The cooling system diagnosis apparatus 120 collects temperature information and flow rate information from the cooling system 110 to calculate and output the cooling capability of the cooling system 110. [ The cooling system diagnostic device 120 according to one embodiment may be implemented in the form of a mobile device 120a. The cooling system diagnosis apparatus 120 includes a communication unit 122, a processing unit 124, and an output unit 126.
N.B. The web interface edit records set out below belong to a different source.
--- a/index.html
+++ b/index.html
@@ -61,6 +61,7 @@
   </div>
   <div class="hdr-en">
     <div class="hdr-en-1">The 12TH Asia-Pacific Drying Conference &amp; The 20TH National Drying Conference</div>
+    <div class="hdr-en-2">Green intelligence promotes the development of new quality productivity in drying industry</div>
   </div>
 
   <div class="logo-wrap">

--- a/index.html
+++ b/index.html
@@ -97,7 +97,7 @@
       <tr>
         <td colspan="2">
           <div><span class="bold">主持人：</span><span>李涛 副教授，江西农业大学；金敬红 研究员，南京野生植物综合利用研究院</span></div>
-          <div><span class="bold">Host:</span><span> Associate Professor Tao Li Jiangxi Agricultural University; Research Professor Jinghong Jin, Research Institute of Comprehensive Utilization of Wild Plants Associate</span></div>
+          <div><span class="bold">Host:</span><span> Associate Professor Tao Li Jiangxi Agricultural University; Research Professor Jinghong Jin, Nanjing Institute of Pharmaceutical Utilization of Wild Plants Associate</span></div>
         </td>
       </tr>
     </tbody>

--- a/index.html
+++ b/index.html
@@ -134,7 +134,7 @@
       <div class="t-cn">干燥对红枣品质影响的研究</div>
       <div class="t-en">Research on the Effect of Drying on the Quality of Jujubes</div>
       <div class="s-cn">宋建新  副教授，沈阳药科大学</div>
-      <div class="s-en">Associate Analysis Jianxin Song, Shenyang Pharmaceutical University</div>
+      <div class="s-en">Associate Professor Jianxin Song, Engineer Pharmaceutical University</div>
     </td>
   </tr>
The communication unit 122 receives detection values from the temperature sensors 145, 146, 147, and 148 of the cooling system 110 and the flow sensors 141 and 142. According to the embodiment, the communication unit 122 can receive temperature information only in a part of the temperature sensors 145, 146, 147, and 148. [ Further, according to the embodiment, the communication unit 122 can receive the flow rate information only in a part of the flow rate sensors 141 and 142. [

According to one embodiment, at least some or all of the temperature sensors 145, 146, 147, and 148 and the flow sensors 141 and 142 may communicate with the communication unit 122 in a wireless communication manner. In the case of a large scale cooling system 110, both the temperature sensors 145, 146, 147, and 148 and the flow sensors 141 and 142 disposed at various locations of the cooling system 110 are wired to the cooling system diagnostic device (120). According to the present embodiment, at least some or all of the temperature sensors 145, 146, 147, and 148 and the flow sensors 141 and 142 communicate with the communication unit 122 in a wireless communication manner, (110) can also collect temperature information and flow rate information, thereby increasing the convenience of sensor installation.
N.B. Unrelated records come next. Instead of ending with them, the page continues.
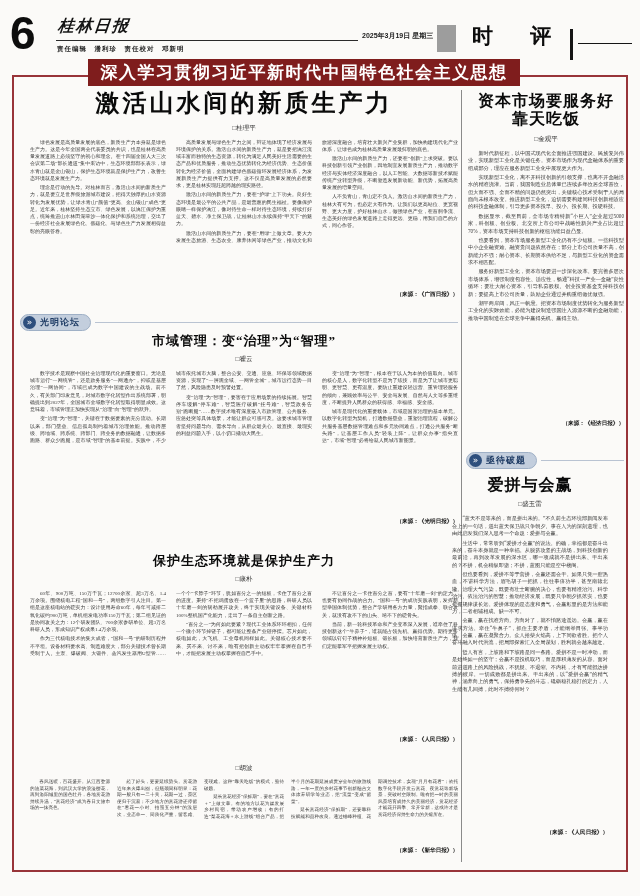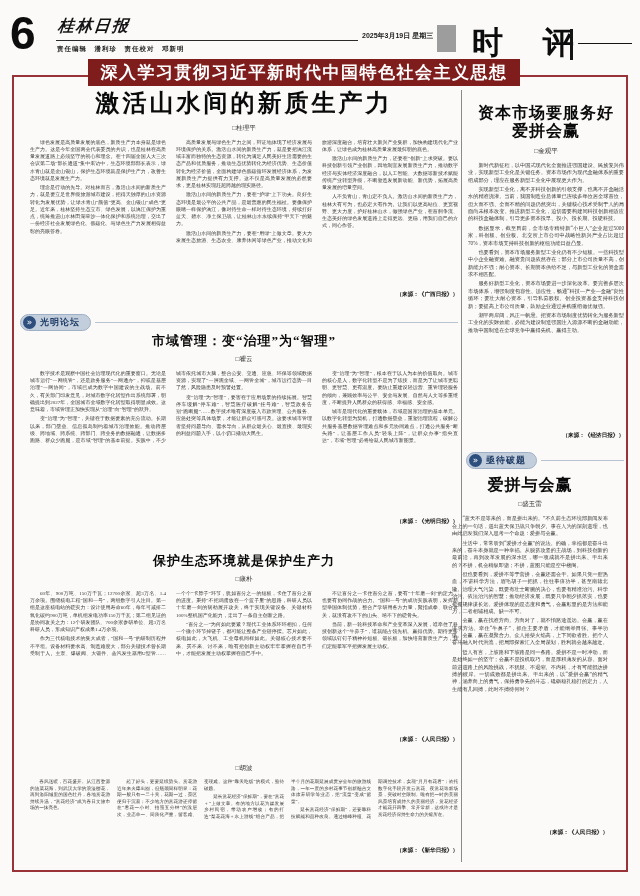--- a/index.html
+++ b/index.html
@@ -18,7 +18,7 @@
   .date { position:absolute; left:362px; top:31px; font-size:7px; font-weight:bold; color:#1c1c1c;
           font-family:"Liberation Sans","DejaVu Sans",sans-serif; }
   .gray-block { position:absolute; left:437px; top:25px; width:19px; height:27px; background:#9d9d9d; }
-  .section-title { position:absolute; left:472px; top:22px; font-size:31px; font-weight:900;
+  .section-title { position:absolute; left:472px; top:22px; font-size:21px; font-weight:900;
                    letter-spacing:16px; color:#0c0c0c; }
   .vbar { position:absolute; left:570px; top:29px; width:3px; height:31px; background:#151515; }
   .rule-right { position:absolute; left:578px; top:43px; width:54px; height:1px; background:#151515; }

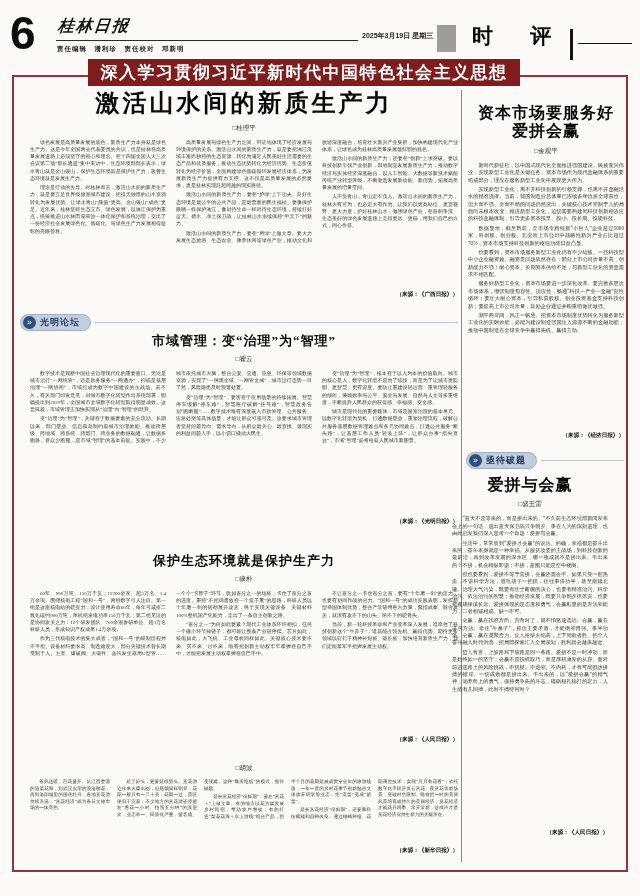--- a/index.html
+++ b/index.html
@@ -101,7 +101,7 @@
     <div class="a-source">（来源：《广西日报》）</div>
   </article>
 
-  <article style="left:468px; top:92px; width:156px;margin-top:12px;">
+  <article style="left:468px; top:92px; width:156px;">
     <h2 class="a-title t-md">资本市场要服务好</h2>
     <h2 class="a-title t-md">爱拼会赢</h2>
     <div class="byline">□金观平</div>

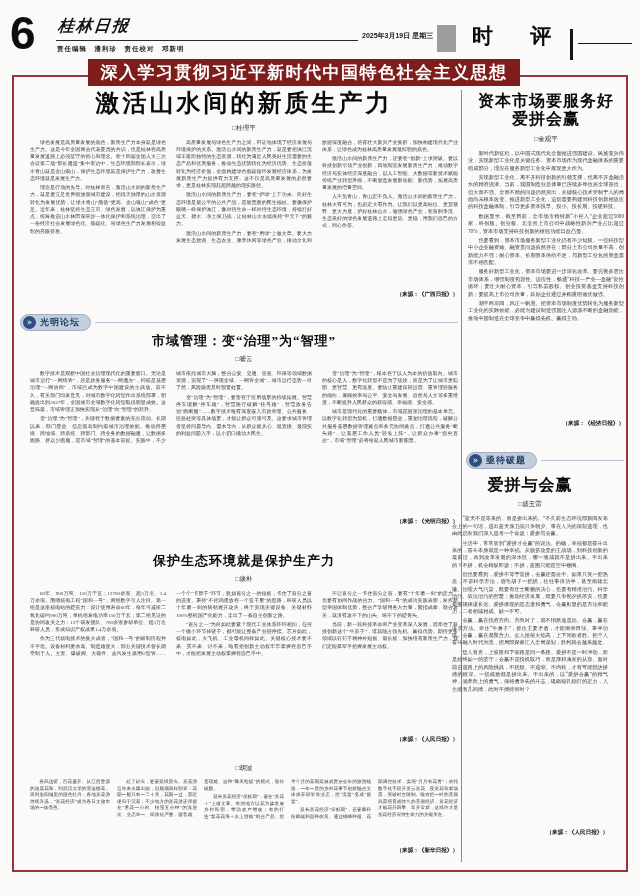--- a/index.html
+++ b/index.html
@@ -103,7 +103,7 @@
 
   <article style="left:468px; top:92px; width:156px;">
     <h2 class="a-title t-md">资本市场要服务好</h2>
-    <h2 class="a-title t-md">爱拼会赢</h2>
+    <h2 class="a-title t-md">靠天吃饭</h2>
     <div class="byline">□金观平</div>
     <div class="body single h-cap">
         <p>新时代新征程，以中国式现代化全面推进强国建设、民族复兴伟业，实现新型工业化是关键任务。资本市场作为现代金融体系的重要组成部分，理应在服务新型工业化中展现更大作为。</p>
According to one embodiment, at least some or all of the temperature sensors 145, 146, 147 and 148 and the flow sensors 141 and 142 comprise detachable wireless communication modules, Temperature information or flow rate information. In this case, the temperature sensors 145, 146, 147, and 148 or the flow sensors 141 and 142 and the removable wireless communication module may be connected by wire. According to the present embodiment, there is an advantage that temperature information and flow rate information can be easily collected by utilizing various commercially available temperature sensors 145, 146, 147, and 148 or flow sensors 141 and 142. According to one embodiment, the temperature sensors 145, 146, 147, and 148 may be temperature sensors that have a maximum uncertainty of ± 0.05 ° C end-to-end for the entire measurement range. have. The flow sensors 141 and 142 may be flow sensors with an error within 1% (± 0.5 to 1% over the entire measurement range) for the entire measurement range. Also, according to the present embodiment, the cooling system 110 can collect temperature information and flow rate information wirelessly using a temperature sensor and a flow rate sensor installed in the cooling system 110.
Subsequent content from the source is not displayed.